- **About this exercise**
The records that follow need to be printed exactly. Leave out each image.

━━━ Extracted records

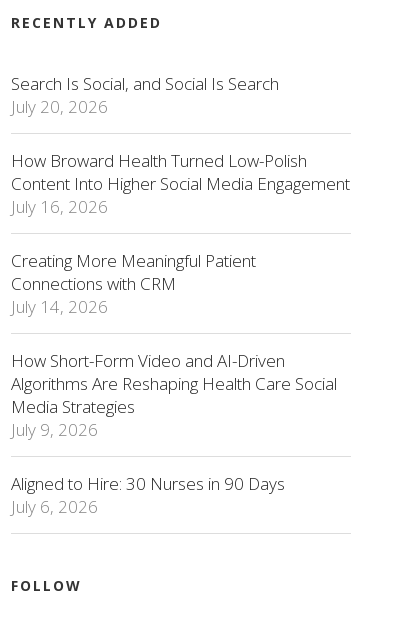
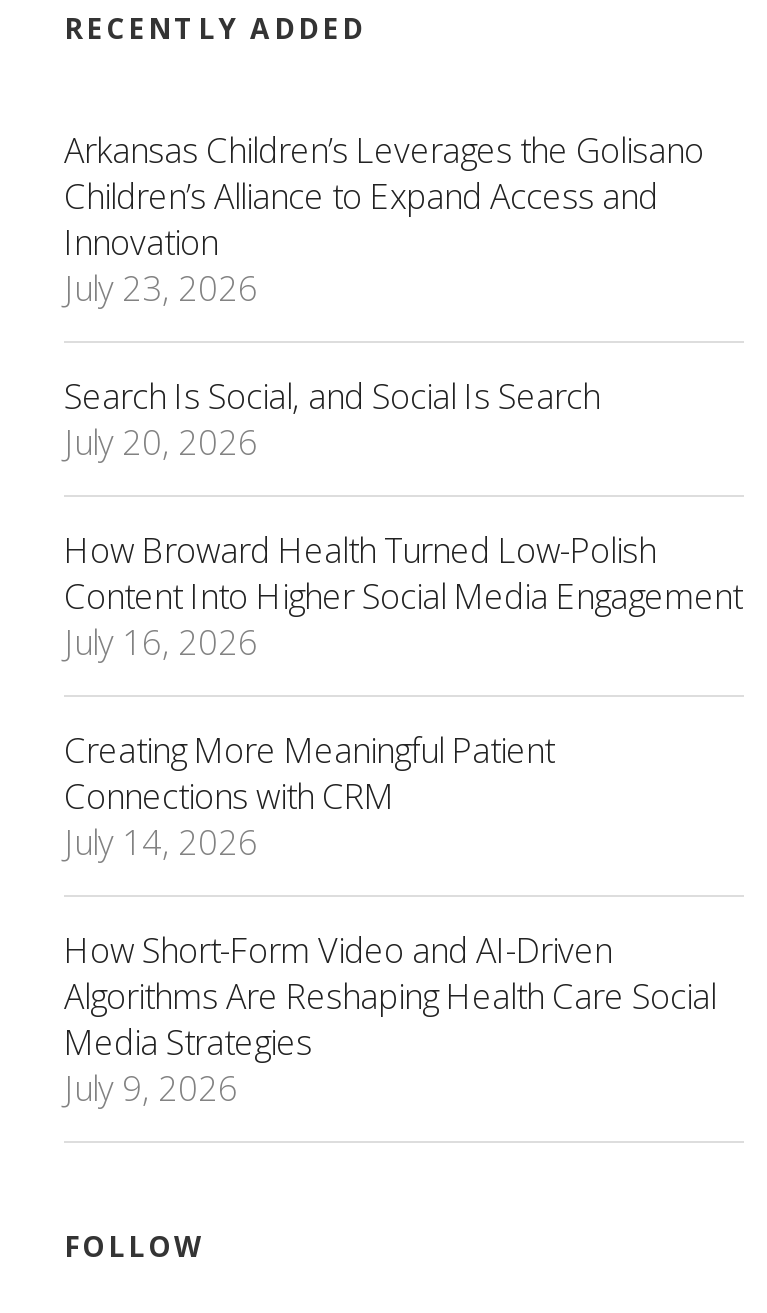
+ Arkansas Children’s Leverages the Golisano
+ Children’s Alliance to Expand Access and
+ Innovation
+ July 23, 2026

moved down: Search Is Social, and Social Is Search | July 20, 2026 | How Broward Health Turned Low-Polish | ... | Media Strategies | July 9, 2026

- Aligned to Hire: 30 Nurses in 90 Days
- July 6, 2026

━━━━━━

- **Result of the exercise**
+ Arkansas Children’s Leverages the Golisano
+ Children’s Alliance to Expand Access and
+ Innovation
+ July 23, 2026

moved down: Search Is Social, and Social Is Search | July 20, 2026 | How Broward Health Turned Low-Polish | ... | Media Strategies | July 9, 2026

- Aligned to Hire: 30 Nurses in 90 Days
- July 6, 2026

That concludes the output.